Tackling US gun violence as a public health crisis. Will it help?
US Surgeon General Vivek Murthy has declared gun violence a public health crisis, a move aimed at curbing the US' role in leading the world in shooting deaths.
In a first-of-its-kind report urging action, the country's top doctor noted that a majority of Americans or their family members have experienced gun violence.
A public health approach could help, Dr Murthy argues, as it did with changes to seatbelt safety in vehicles and warnings about health impacts of smoking cigarettes. He hopes to remove politics from an issue that has bitterly divided lawmakers and instead have Americans look at the impacts and the data.
"I want people to understand the full impact gun violence is having on the United States," Dr Murthy told the BBC in an interview on Tuesday.
"For every one life lost, there are two people who are shot and injured and are experiencing mental and physical health consequences, family members who grieve the loss of a loved one, witnesses to these incidents, and millions who read about and hear about gun violence every day in the papers."
Gun safety advocates are cautiously optimistic about Tuesday's advisory and see it as a step toward changing how the public view the issue.
"This is not a political issue," Dr Chethan Sathya, director of Northwell Health's Center for Gun Violence Prevention, told the BBC.
"This is about safer communities, firearm safety and violence prevention."
While experts acknowledge the 40-page report is largely symbolic and does not force policy change, it is viewed as a step forward in curbing deaths and changing the discussion around guns in the country.
Dr Sathya describes it as "legitimising" a discussion about using research and public health resources to tackle the issue with public health solutions.
"This isn't just an issue of 'we need background checks' and we're done," he said.
"We need a lot of different nuanced policy and strategy to be able to tackle this in a way that makes sense for all Americans."
Much of that has to do with recognising the scope of the problem, according to the report.
Since 2020, guns have been the leading cause of death for children and younger Americans.
And the death rate from guns is 11.4 times higher in the US, compared to 28 other high-income countries, making the issue a uniquely American problem.
“We don’t have to continue down this path, and we don’t have to subject our children to the ongoing horror of firearm violence in America,” Dr Murthy said.
"It will take the collective commitment of our nation to turn the tide."
Dr Jeffrey Swanson is among the public health scholars whose research is cited in the surgeon general's report.
He was a founding member of the Consortium for Risk-Based Firearms Policy, a group that helped lead to the creation of "red flag laws", which allow courts to temporarily bar those in crisis from accessing guns.
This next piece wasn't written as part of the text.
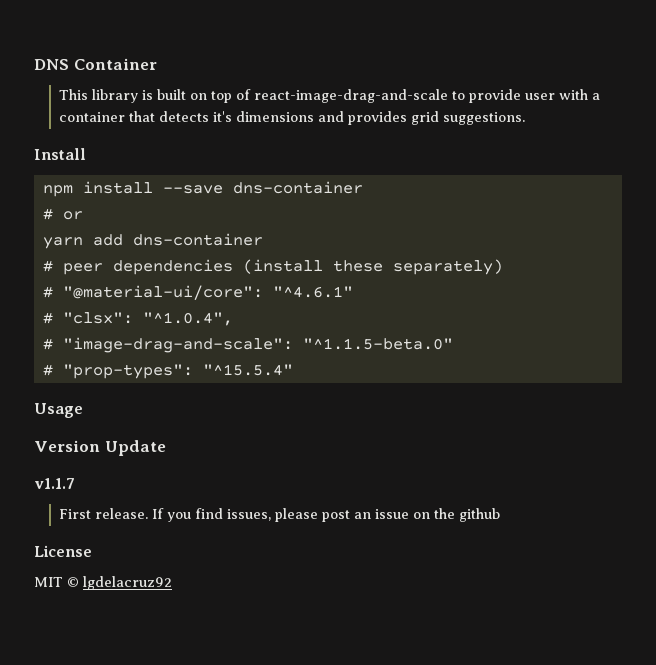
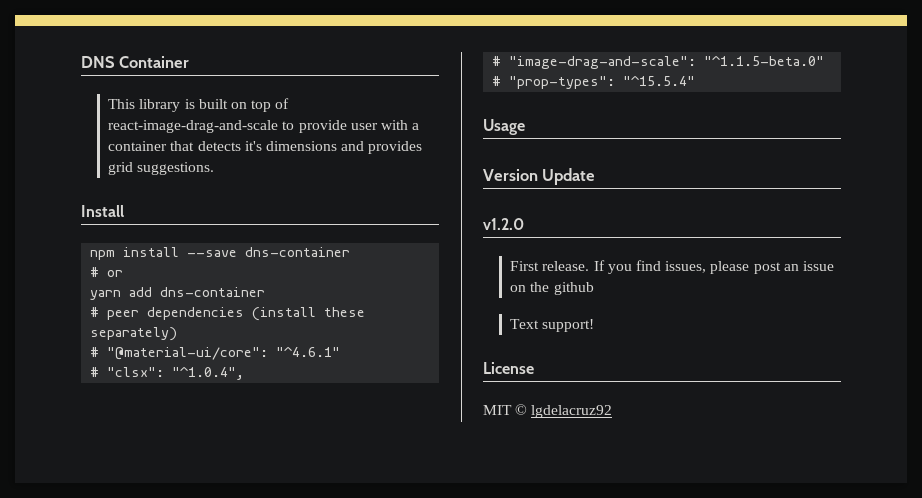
[34,478,75,489] v1.1.7 -> [483,218,524,230] v1.2.0
(500, 515) none -> [510,319,595,332] // Text support!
Red flag laws now exist in 21 states and the District of Columbia.
"Guns have taken on a symbolic role, as kind of a rail in the culture wars, and it's a very divisive issue," he told the BBC.
"But if we start with one square inch of common ground, I think that is an important step."
Dr Swanson, a sociologist and psychiatry professor at Duke University, says this is all about asking the right questions and practising informed research in order to develop evidence-based policies.
"We have to actually make some headway in terms of changing the culture around guns and, if you look at public health history, there's a precedent for that," he said, citing previous public health efforts on seatbelt safety and cigarettes.
"Now people get in their car and, no matter what their politics are, put their seatbelts on. They don't do it because there's a law. They do it because it just feels natural, because our culture has changed."
But while ten of the nation's leading national medical associations have endorsed Dr Murthy's report, the pushback from conservatives was swift.
On its social media, the National Rifle Association, the nation's most prominent gun lobby, fired back at what it called "an extension of the Biden Administration's war on law-abiding gun owners".